Remembering Henry, Jack, Elise…
Organising a brilliant and enjoyable event to remember their children (left to right) Lesley Paddy, Vicki and Jonathan Searle
“It’s been such an amazing day”
Vicki Searle said:
“This year is a trial to see if by having a big name band we can raise more money for the charities, however making the event larger has been a lot of hard work.
“We’re keen not only to remember Henry but also to include other local people who have lost someone. It’s been such an amazing day with so many people helping out.
“We’d like to thank Swanage Beach Buddies for picking up the litter, Swanage Carnival committee for their stewarding, those helping out with the raffle and tombola, the bar staff and all the local food stalls who have paid for a pitch as well as donated. We couldn’t do it without them!”
Lesley Paddy, mother to Will added:
“I just hope everyone has had a good time. The weather has been so warm – perfect for an event like this. It’s a great way to raise money for #Willdoes while everyone enjoys themselves as they listen to the music and gaze out towards the sea.”
The Swanage School perform in memory of former pupil Jack Gillespie
Swanage talent (left to right) Laura Jolly and Emma Fidler
“It brings everyone together”
With the sun shining and Swanage Bay sparkling behind the stage, the day started with a number of local bands and singers including Karen Grant, Gary Deamer, and duo Emma Fidler and Laura Jolly.

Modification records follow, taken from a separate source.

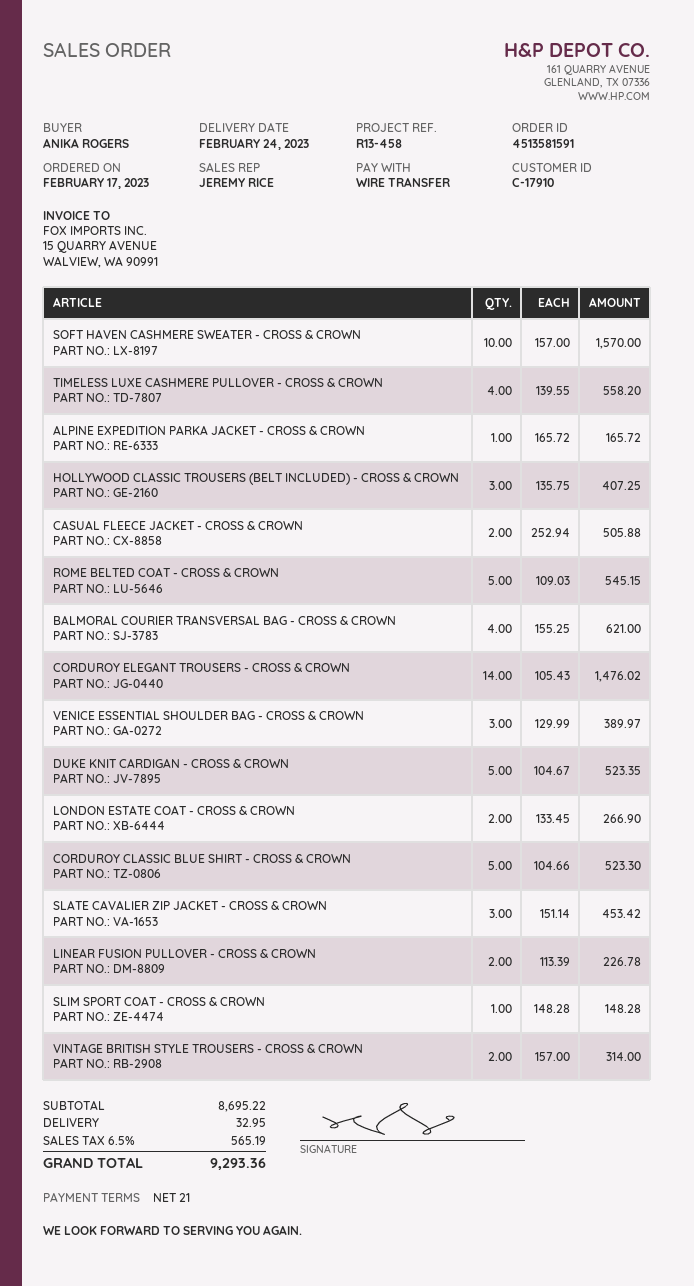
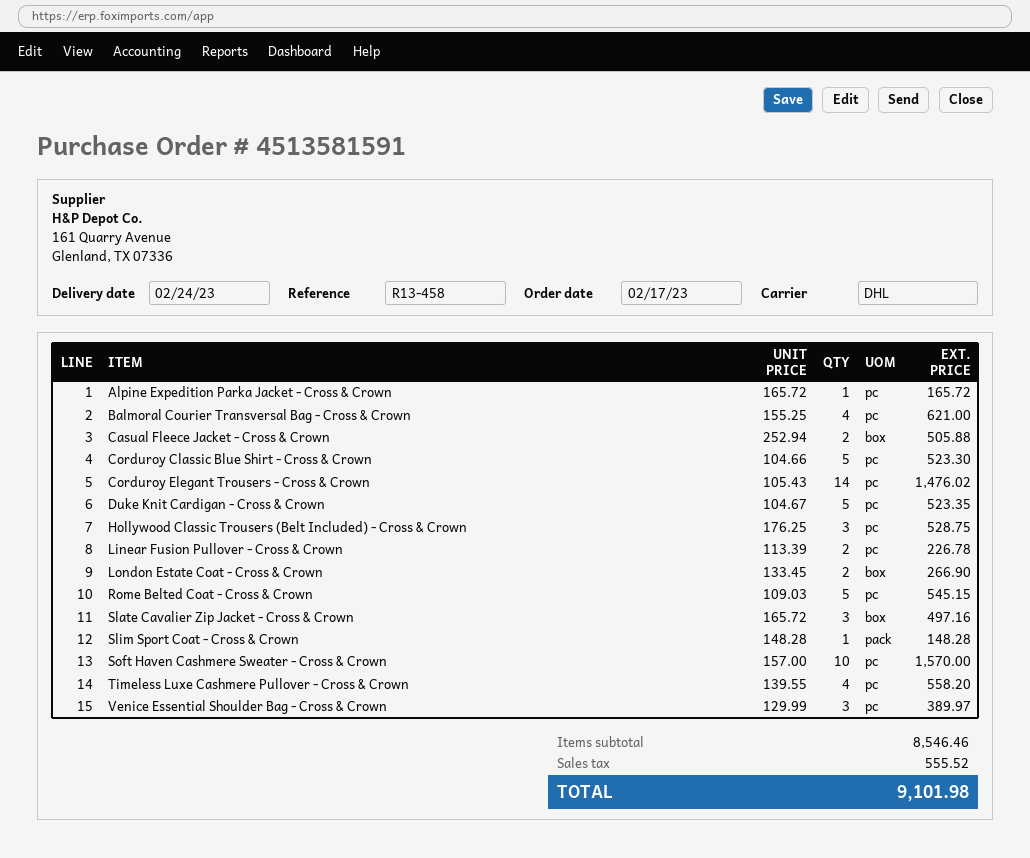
HOLLYWOOD CLASSIC TROUSERS (BELT INCLUDED) - CROSS & CROWN: 3 x 135.75 = 407.25 -> 3 x 176.25 = 528.75
SLATE CAVALIER ZIP JACKET - CROSS & CROWN: 3 x 151.14 = 453.42 -> 3 x 165.72 = 497.16
VINTAGE BRITISH STYLE TROUSERS - CROSS & CROWN: 2 x 157.00 = 314.00 -> none
subtotal: 8695.22 -> 8546.46
shipping: 32.95 -> none
tax: 565.19 -> 555.52
total: 9293.36 -> 9101.98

Speaking after they came off stage Laura Jolly said:
“We were involved in fundraising concerts to pay for medical treatment for Henry when he was still with us, so it’s nice to be part of the Music by the Sea festival now. It’s a good way to remember Henry and also Will.”
Emma Fidler added:
“Henry was the life and soul of a party and loved his music, so remembering him through a music event like this is so appropriate. Looking round and seeing so many people, it’s lovely to see how it brings everyone together.”
Toploader with Lesley and Vicki at Music by the Sea in Swanage. Left to right: Drummer Rob Green, lead vocalist Joe Washbourn, Lesley Paddy, Vicki Searle, bass player Matt Knight and guitar and vocalist Dan Hipgrave
Toploader front man Joe Washbourn in Swanage pledges to return
Dancing in the Moonlight became a global hit
Since forming in 1997, Toploader have had more than two million album sales and a string of top 20 hits. In 2000, the single Dancing in the Moonlight became a global hit and transformed the band into a household name.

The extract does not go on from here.